Confesión en Sant Vicenç en Gualba

La confesión es un momento de encuentro con el Señor, una expresión profunda del amor de Cristo que nos ofrece la absolución, la serenidad del corazón y un inicio renovado. En la parroquia Sant Vicenç, te esperan con acogida sincera.

Parroquia Sant Vicenç

Tu comunidad de fe en Gualba

Ubicación de Sant Vicenç

08474 Pl. Joan Rague, 1
Gualba

Contacto de Sant Vicenç

Tlfn: 938487312

La importancia del perdón sacramental

Un misterio santo de amor y bondad misericordiosa.

Ordenada por el Señor Jesús

Jesús personalmente instituyó este sacramento cuando enseñó a sus discípulos con estas palabras: «A quienes perdonéis los pecados, les serán perdonados; a quienes no se los perdonéis, no les serán perdonados» (Juan 20:22-23). Desde sus inicios, la Iglesia ha preservado este signo como una manifestación concreta de la misericordia sin límites de Dios.

Un encuentro íntimo con Jesús

La confesión no es únicamente una obligación. Es una experiencia personal con Cristo, quien obra mediante el sacerdote. En este sacramento, vivimos de manera directa la misericordia de Dios, el amor perfecto del Señor que nos recibe tal y como somos, con nuestras fragilidades y errores.

Un nuevo comienzo

Cada confesión es una oportunidad de empezar de nuevo y vivir en las virtudes católicas y en oracion.(como el rosario).No importa cuántas veces hayamos caído, Dios nunca deja de ofrecernos su perdón. La reconciliación nos libera del peso de nuestras faltas y nos ayuda a vivir con ilusión y gozo, confiando en el amor incondicional de Dios Padre.

Preguntas frecuentes sobre la confesión en Gualba

¿Qué significa la confesión?

El sacramento de la confesión, conocido también como penitencia o reconciliación, es un sacramento instituido por Jesucristo para perdonar los pecados cometidos después del Bautismo. Es un encuentro personal con Jesús a través del sacerdote, donde {el penitente confiesa sus pecados y recibe la absolución divina|quien se confiesa entrega sus faltas y recibe el perdón de Dios|el creyente confiesa sus pecados y obtien

El sacerdote actúa en la persona de Cristo, no para condenar, sino como medio de la compasión divina.
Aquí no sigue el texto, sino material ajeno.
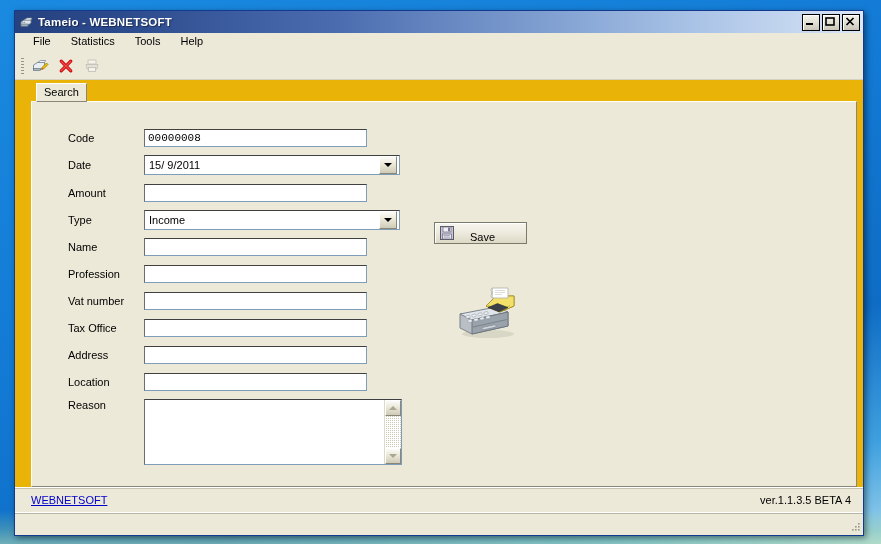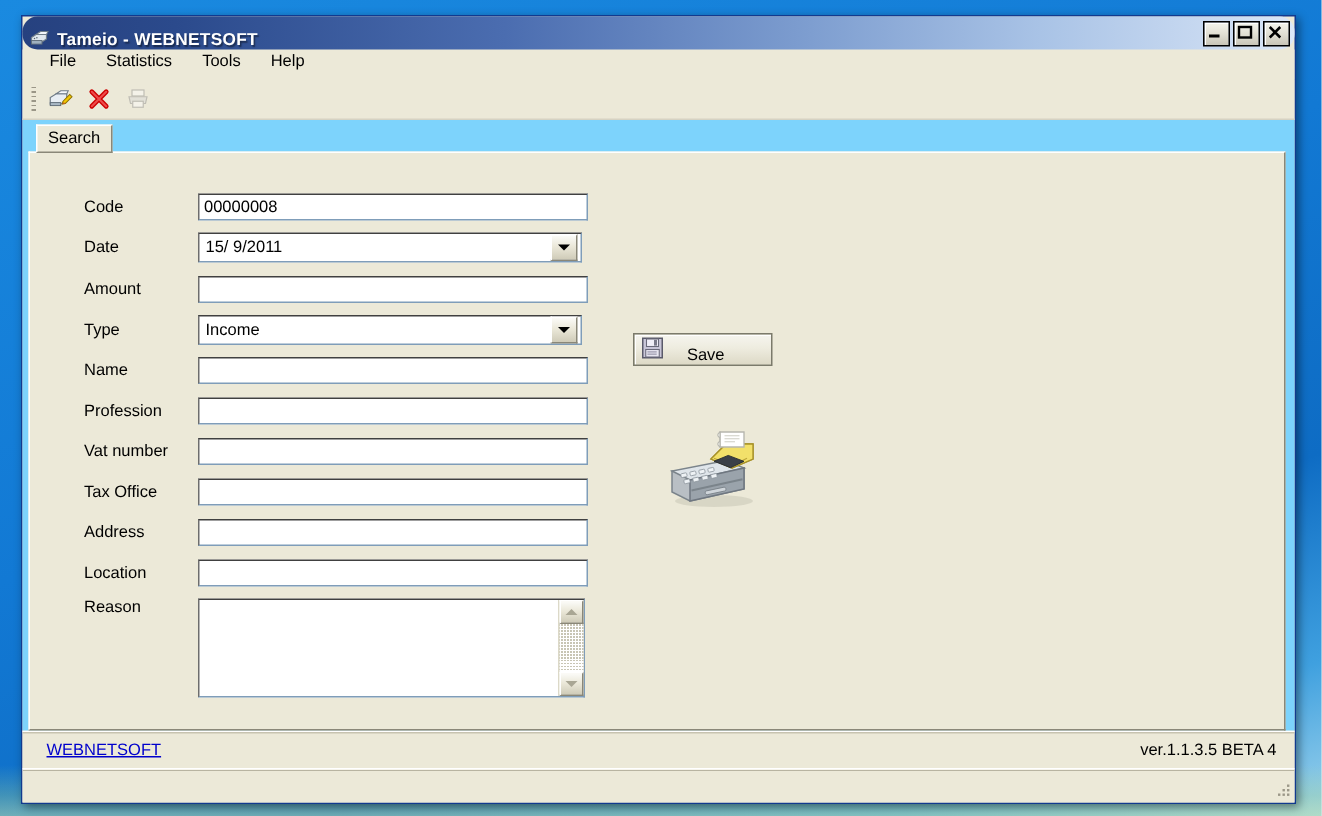"Tameio - WEBNETSOFT" #titlebar { align-items: flex-end -> center; border-radius: 10px -> none }
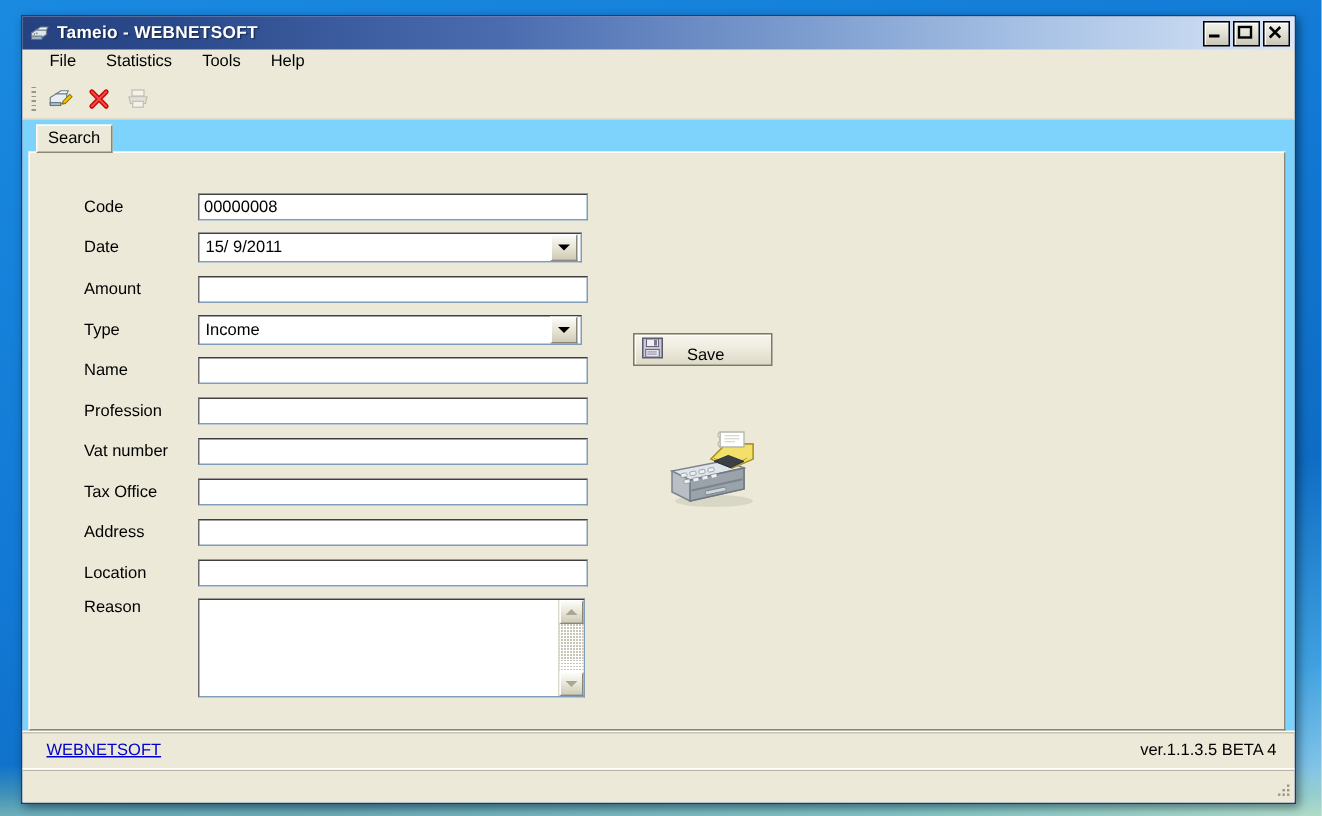"Search" #tabstrip-wrap { background: #7dd3fc -> #eab308; padding: 3px 6px 0 4px -> 3px 6px 0 16px }
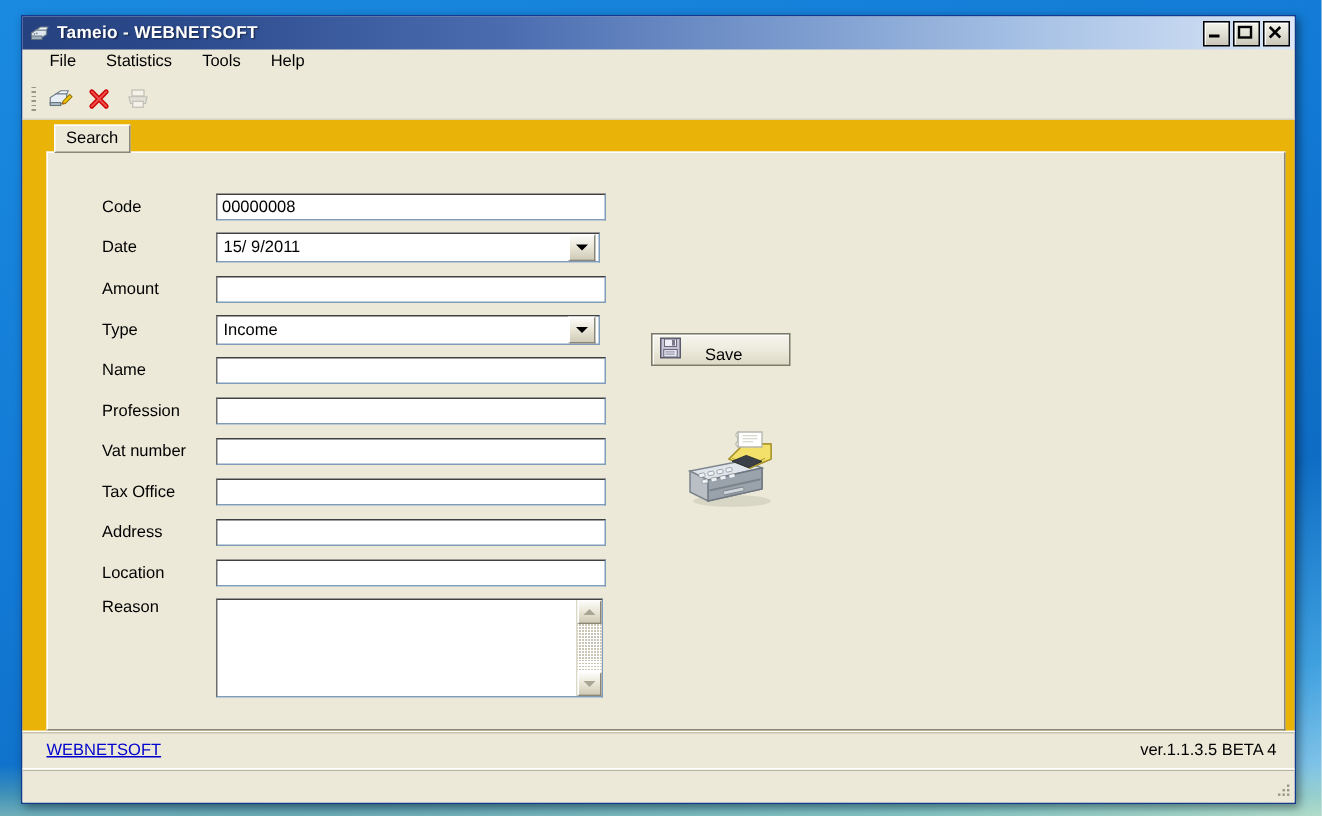"00000008" .txt { font-family: Liberation Sans, sans-serif -> Liberation Mono, monospace; width: 260px -> 223px }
Desde sus comienzos, la Iglesia ha sostenido esta costumbre.

Los cuatro pasos:
1) Examen interior: medita sobre tus faltas.
2) Penitencia interior: lamenta sinceramente tus pecados.
3) Decisión de enmienda: propone no cometer los mismos errores.
4) Confesión: comparte tus faltas con el sacerdote y recibe perdón y penitencia.

La Iglesia manda confesarse al menos una vez al año si se ha cometido pecado mortal. Aun así, se sugiere confesarse periódicamente (mensualmente o bimensualmente) para avanzar en la vida espiritual y estrechar la relación con Dios. Se trata de un gesto de amor más que de un deber pesado.

No hace falta rememorar cada detalle. Lo esencial es la honestidad y el verdadero arrepentimiento. Si olvidas algún error, lo puedes incluir en la siguiente confesión. Dios conoce tu corazón y tu intención de arrepentirte genuinamente.

Sí, totalmente. La confidencialidad de la confesión no puede romperse. El sacerdote está sujeto a la ley divina y eclesiástica para guardar estrictamente el secreto de la confesión. Es un derecho básico del penitente y protege su libertad espiritual.